#### [Work to complete]
Only an exact reprint of all the data is acceptable.

Source data
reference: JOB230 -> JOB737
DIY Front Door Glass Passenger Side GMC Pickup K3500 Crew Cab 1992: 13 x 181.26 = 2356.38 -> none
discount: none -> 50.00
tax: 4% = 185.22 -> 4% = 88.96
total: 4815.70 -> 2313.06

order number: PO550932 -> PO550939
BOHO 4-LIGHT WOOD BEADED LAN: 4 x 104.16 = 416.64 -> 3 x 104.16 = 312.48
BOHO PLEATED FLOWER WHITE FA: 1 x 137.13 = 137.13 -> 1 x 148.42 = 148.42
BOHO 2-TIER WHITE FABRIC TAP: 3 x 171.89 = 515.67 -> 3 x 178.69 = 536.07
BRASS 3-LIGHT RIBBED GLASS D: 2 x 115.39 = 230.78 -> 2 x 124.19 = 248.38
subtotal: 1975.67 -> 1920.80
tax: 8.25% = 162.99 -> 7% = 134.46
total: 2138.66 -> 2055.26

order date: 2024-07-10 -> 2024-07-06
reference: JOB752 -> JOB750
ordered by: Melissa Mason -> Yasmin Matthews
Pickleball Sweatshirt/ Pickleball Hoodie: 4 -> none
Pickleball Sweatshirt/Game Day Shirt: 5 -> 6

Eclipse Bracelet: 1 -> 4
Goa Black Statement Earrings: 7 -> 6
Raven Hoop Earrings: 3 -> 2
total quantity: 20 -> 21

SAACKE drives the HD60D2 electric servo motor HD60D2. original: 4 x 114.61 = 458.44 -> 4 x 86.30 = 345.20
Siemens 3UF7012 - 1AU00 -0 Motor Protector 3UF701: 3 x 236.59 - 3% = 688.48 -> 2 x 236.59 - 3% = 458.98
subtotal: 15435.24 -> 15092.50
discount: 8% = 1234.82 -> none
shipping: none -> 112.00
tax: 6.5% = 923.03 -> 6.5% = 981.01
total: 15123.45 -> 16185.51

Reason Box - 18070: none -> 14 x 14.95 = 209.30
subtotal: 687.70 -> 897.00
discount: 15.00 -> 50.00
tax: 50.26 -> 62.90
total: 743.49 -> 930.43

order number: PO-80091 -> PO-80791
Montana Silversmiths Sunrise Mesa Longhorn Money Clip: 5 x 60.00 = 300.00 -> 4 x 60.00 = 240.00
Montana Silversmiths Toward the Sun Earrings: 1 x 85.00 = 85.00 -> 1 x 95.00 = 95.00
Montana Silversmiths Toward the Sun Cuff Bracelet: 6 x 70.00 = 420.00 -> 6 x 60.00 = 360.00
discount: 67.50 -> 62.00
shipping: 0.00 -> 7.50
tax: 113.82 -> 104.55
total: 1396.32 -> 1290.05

#### [Problem solution]
reference: JOB230 -> JOB737
DIY Front Door Glass Passenger Side GMC Pickup K3500 Crew Cab 1992: 13 x 181.26 = 2356.38 -> none
discount: none -> 50.00
tax: 4% = 185.22 -> 4% = 88.96
total: 4815.70 -> 2313.06

order number: PO550932 -> PO550939
BOHO 4-LIGHT WOOD BEADED LAN: 4 x 104.16 = 416.64 -> 3 x 104.16 = 312.48
BOHO PLEATED FLOWER WHITE FA: 1 x 137.13 = 137.13 -> 1 x 148.42 = 148.42
BOHO 2-TIER WHITE FABRIC TAP: 3 x 171.89 = 515.67 -> 3 x 178.69 = 536.07
BRASS 3-LIGHT RIBBED GLASS D: 2 x 115.39 = 230.78 -> 2 x 124.19 = 248.38
subtotal: 1975.67 -> 1920.80
tax: 8.25% = 162.99 -> 7% = 134.46
total: 2138.66 -> 2055.26

order date: 2024-07-10 -> 2024-07-06
reference: JOB752 -> JOB750
ordered by: Melissa Mason -> Yasmin Matthews
Pickleball Sweatshirt/ Pickleball Hoodie: 4 -> none
Pickleball Sweatshirt/Game Day Shirt: 5 -> 6

Eclipse Bracelet: 1 -> 4
Goa Black Statement Earrings: 7 -> 6
Raven Hoop Earrings: 3 -> 2
total quantity: 20 -> 21

SAACKE drives the HD60D2 electric servo motor HD60D2. original: 4 x 114.61 = 458.44 -> 4 x 86.30 = 345.20
Siemens 3UF7012 - 1AU00 -0 Motor Protector 3UF701: 3 x 236.59 - 3% = 688.48 -> 2 x 236.59 - 3% = 458.98
subtotal: 15435.24 -> 15092.50
discount: 8% = 1234.82 -> none
shipping: none -> 112.00
tax: 6.5% = 923.03 -> 6.5% = 981.01
total: 15123.45 -> 16185.51

Reason Box - 18070: none -> 14 x 14.95 = 209.30
subtotal: 687.70 -> 897.00
discount: 15.00 -> 50.00
tax: 50.26 -> 62.90
total: 743.49 -> 930.43

order number: PO-80091 -> PO-80791
Montana Silversmiths Sunrise Mesa Longhorn Money Clip: 5 x 60.00 = 300.00 -> 4 x 60.00 = 240.00
Montana Silversmiths Toward the Sun Earrings: 1 x 85.00 = 85.00 -> 1 x 95.00 = 95.00
Montana Silversmiths Toward the Sun Cuff Bracelet: 6 x 70.00 = 420.00 -> 6 x 60.00 = 360.00
discount: 67.50 -> 62.00
shipping: 0.00 -> 7.50
tax: 113.82 -> 104.55
total: 1396.32 -> 1290.05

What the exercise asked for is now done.